Nestlé improving nutrition for the elderly with food for pilots
Nestlé developed the food for the recent round-the-world trip taken on by Solar Impulse – the first ever solar-powered plane to make this trip.
New Food Magazine reports Nestlé are now taking the knowledge gained from designing the pilots’ specially-tailored meals and using it to help other people with specific nutritional needs.
This is not new for Nestlé: they already offer specialised products for people with a range of dietary requirements, including those who have difficulty swallowing, or have lost their appetite, or are under-nourished.
“We had to push the boundaries of nutrition to find the right diet to sustain the pilots, not only from an energy point of view, but also in terms of taste and health. We are really proud to have been part of this adventure,” commented Stefan Catsicas, Nestlé’s Chief Technology Officer.

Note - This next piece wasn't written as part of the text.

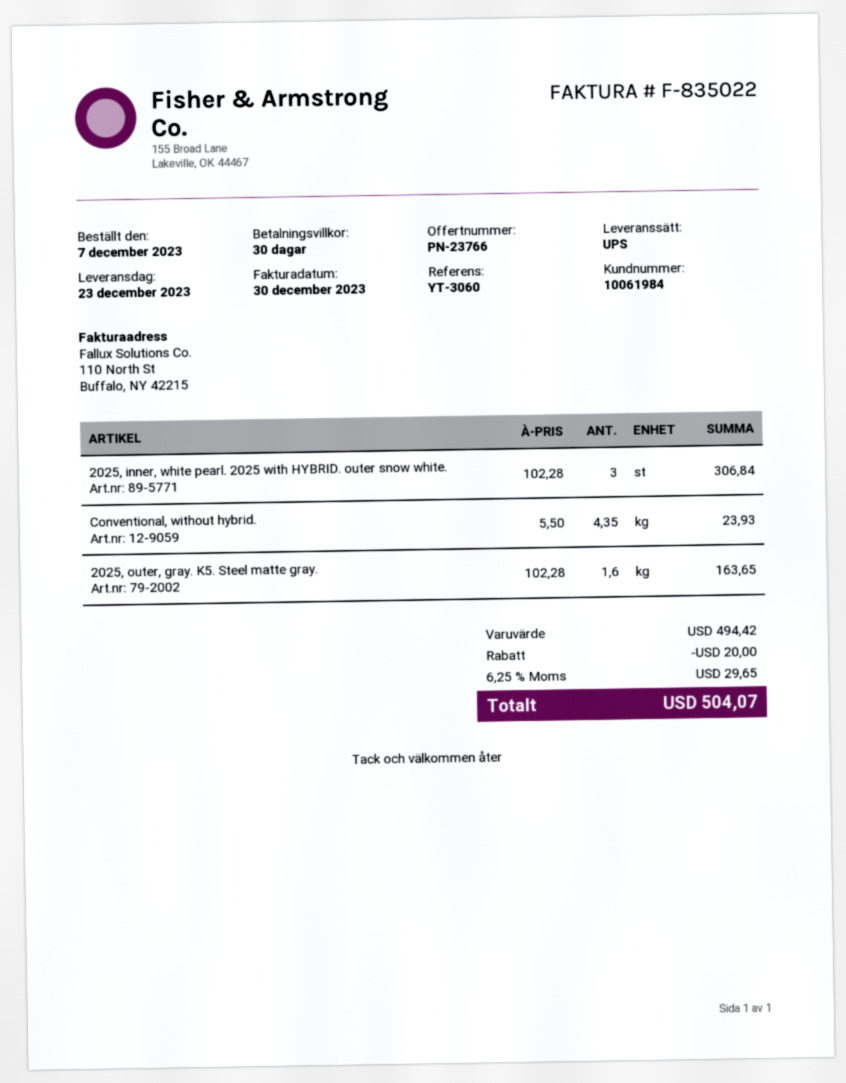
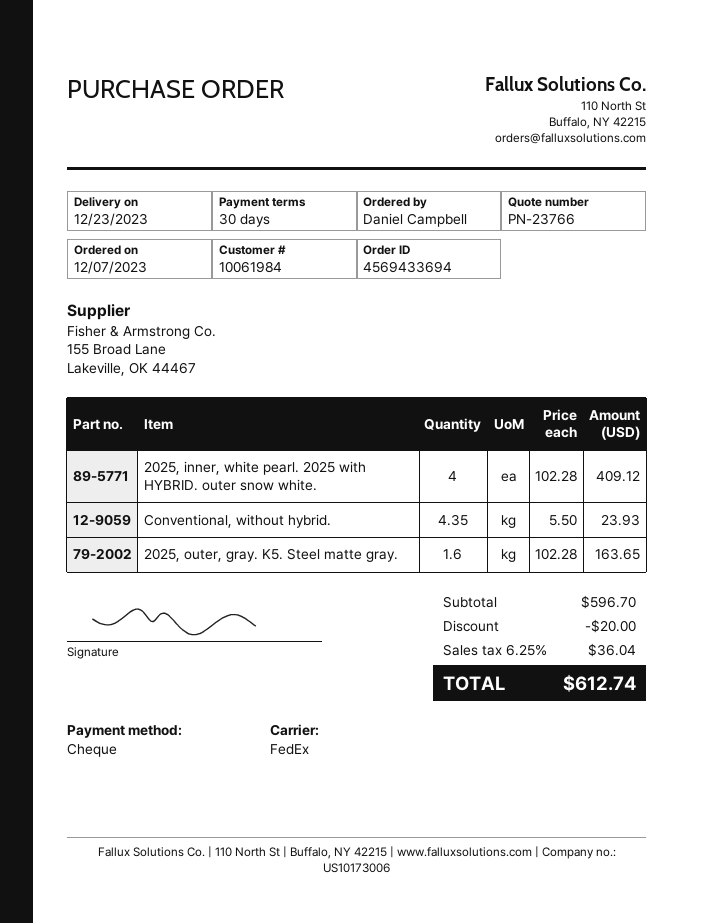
shipping method: UPS -> FedEx
2025, inner, white pearl. 2025 with HYBRID. outer snow white.: 3 x 102.28 = 306.84 -> 4 x 102.28 = 409.12
subtotal: 494.42 -> 596.70
tax: 6.25% = 29.65 -> 6.25% = 36.04
total: 504.07 -> 612.74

While the conditions of Solar Impulse might sound like the kind of extreme circumstances only an adventurer would encounter, the effects the pilots experienced to their bodies are actually very similar to those of the natural ageing process.
Flying at such high altitude for such a long time decreases your appetite, even though your body requires more energy to function normally. It also makes you prone to losing muscle mass. Equally, as people get older, they may lose their appetite, as well as experiencing changes in their sense of taste and smell. This can limit the range of foods they eat.
Elderly people also often lose lean muscle mass which makes them frail, creating mobility issues. While people tend to need fewer calories as they age, they still require just as many nutrients. This means it’s important to eat more ‘nutrient dense’ foods, which contain a lot of vitamins, minerals, and other vital nutrients, but in a small number of calories. In other words, elderly people have a greater need for convenient, highly nutritious food, which can be prepared with ease and minimum effort. This is where Nestlé’s research for Solar Impulse could help.